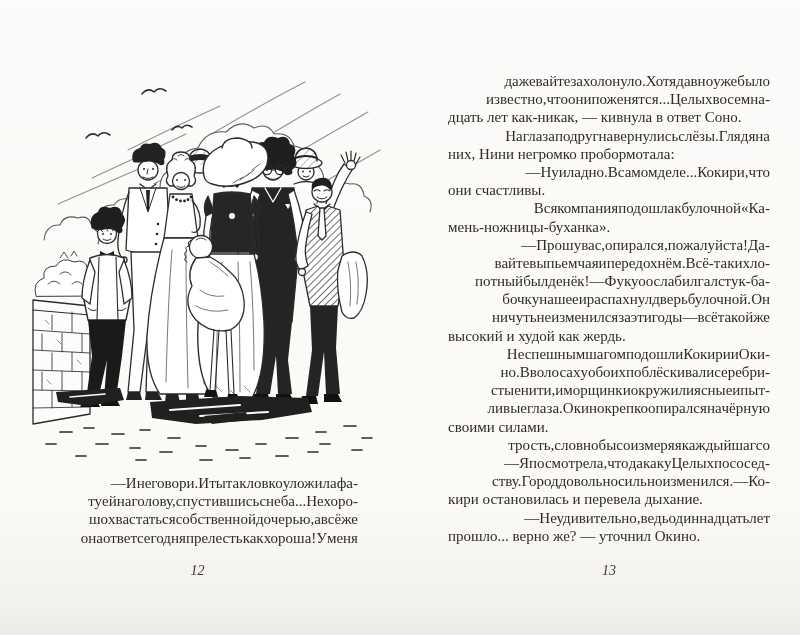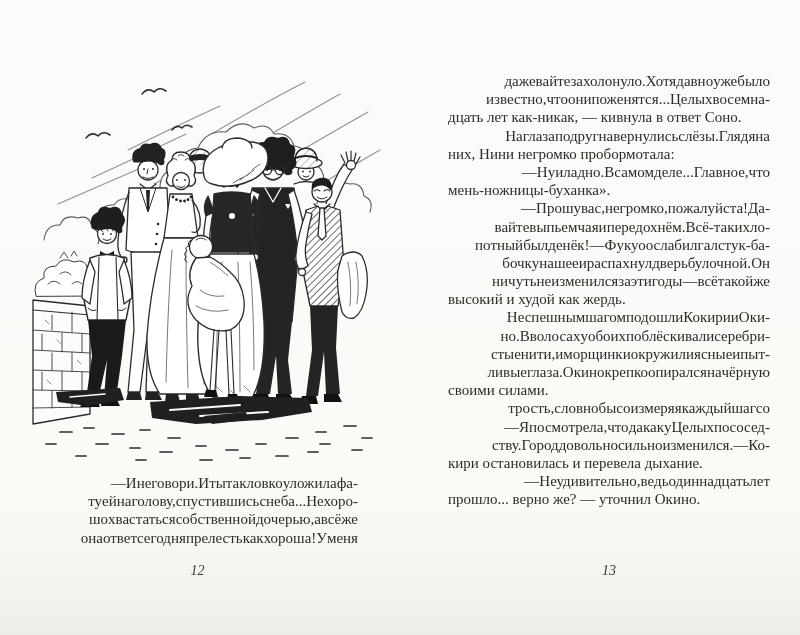--- a/index.html
+++ b/index.html
@@ -334,7 +334,7 @@
         <span>В</span>
         <span>самом</span>
         <span>деле...</span>
-        <span>Главное,</span>
+        <span>Кокири,</span>
         <span>что</span>
       </div>
       <div class="text-line last">мень-ножницы-буханка».</div>

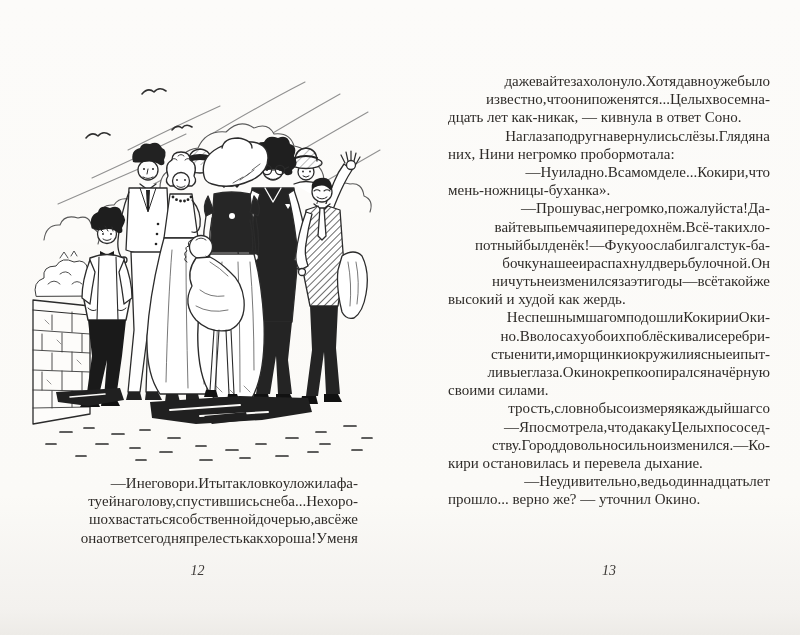--- a/index.html
+++ b/index.html
@@ -337,6 +337,7 @@
         <span>Кокири,</span>
         <span>что</span>
       </div>
+      <div class="text-line last">они счастливы.</div>
       <div class="text-line last">мень-ножницы-буханка».</div>
       <div class="text-line indent">
         <span>—</span>

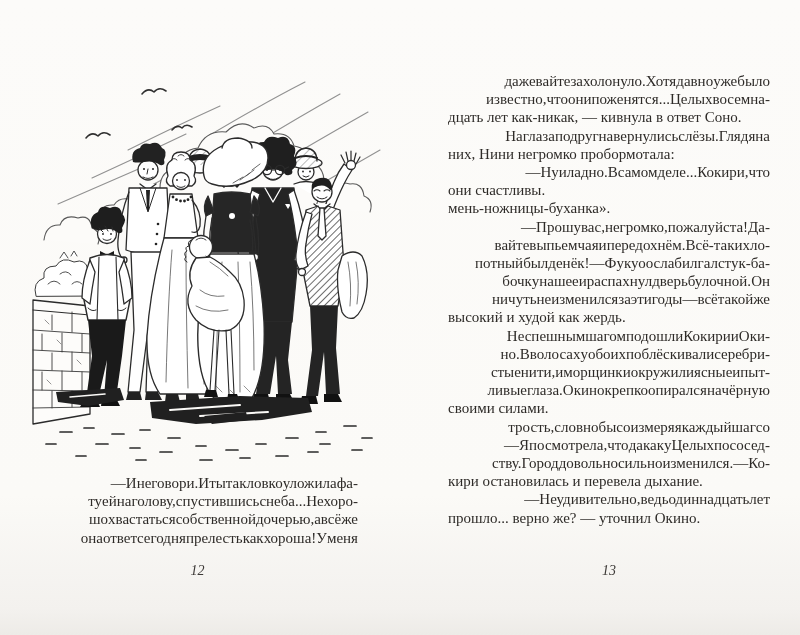--- a/index.html
+++ b/index.html
@@ -338,6 +338,14 @@
         <span>что</span>
       </div>
       <div class="text-line last">они счастливы.</div>
+      <div class="text-line indent">
+        <span>Вся</span>
+        <span>компания</span>
+        <span>подошла</span>
+        <span>к</span>
+        <span>булочной</span>
+        <span>«Ка-</span>
+      </div>
       <div class="text-line last">мень-ножницы-буханка».</div>
       <div class="text-line indent">
         <span>—</span>

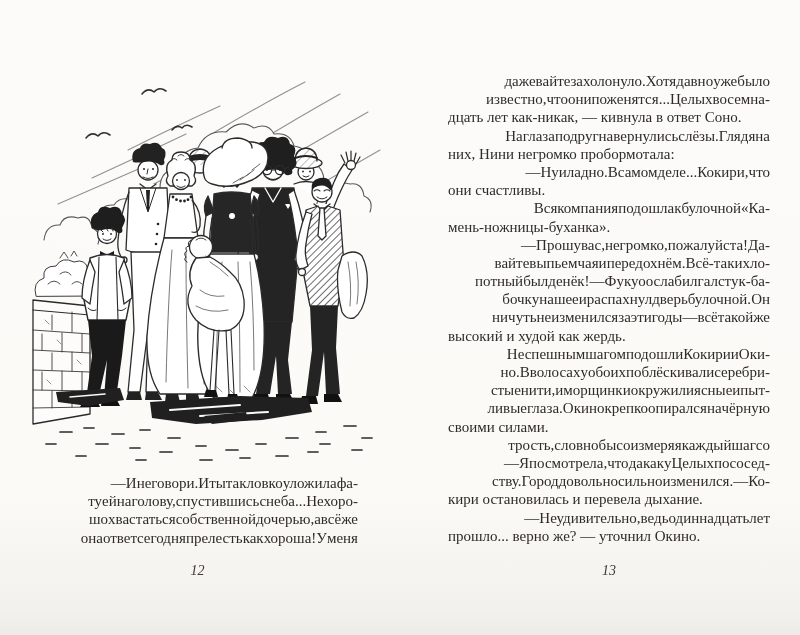--- a/index.html
+++ b/index.html
@@ -351,7 +351,7 @@
         <span>—</span>
         <span>Прошу</span>
         <span>вас,</span>
-        <span>негромко,</span>
+        <span>опирался,</span>
         <span>пожалуйста!</span>
         <span>Да-</span>
       </div>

* WORK ORDER
Output each record above exactly as it stands, excluding all pictures.

* WRITTEN REPLY
--- a/index.html
+++ b/index.html
@@ -334,7 +334,7 @@
         <span>В</span>
         <span>самом</span>
         <span>деле...</span>
-        <span>Главное,</span>
+        <span>Кокири,</span>
         <span>что</span>
       </div>
       <div class="text-line last">мень-ножницы-буханка».</div>

--- a/index.html
+++ b/index.html
@@ -337,6 +337,7 @@
         <span>Кокири,</span>
         <span>что</span>
       </div>
+      <div class="text-line last">они счастливы.</div>
       <div class="text-line last">мень-ножницы-буханка».</div>
       <div class="text-line indent">
         <span>—</span>

--- a/index.html
+++ b/index.html
@@ -338,6 +338,14 @@
         <span>что</span>
       </div>
       <div class="text-line last">они счастливы.</div>
+      <div class="text-line indent">
+        <span>Вся</span>
+        <span>компания</span>
+        <span>подошла</span>
+        <span>к</span>
+        <span>булочной</span>
+        <span>«Ка-</span>
+      </div>
       <div class="text-line last">мень-ножницы-буханка».</div>
       <div class="text-line indent">
         <span>—</span>

--- a/index.html
+++ b/index.html
@@ -351,7 +351,7 @@
         <span>—</span>
         <span>Прошу</span>
         <span>вас,</span>
-        <span>негромко,</span>
+        <span>опирался,</span>
         <span>пожалуйста!</span>
         <span>Да-</span>
       </div>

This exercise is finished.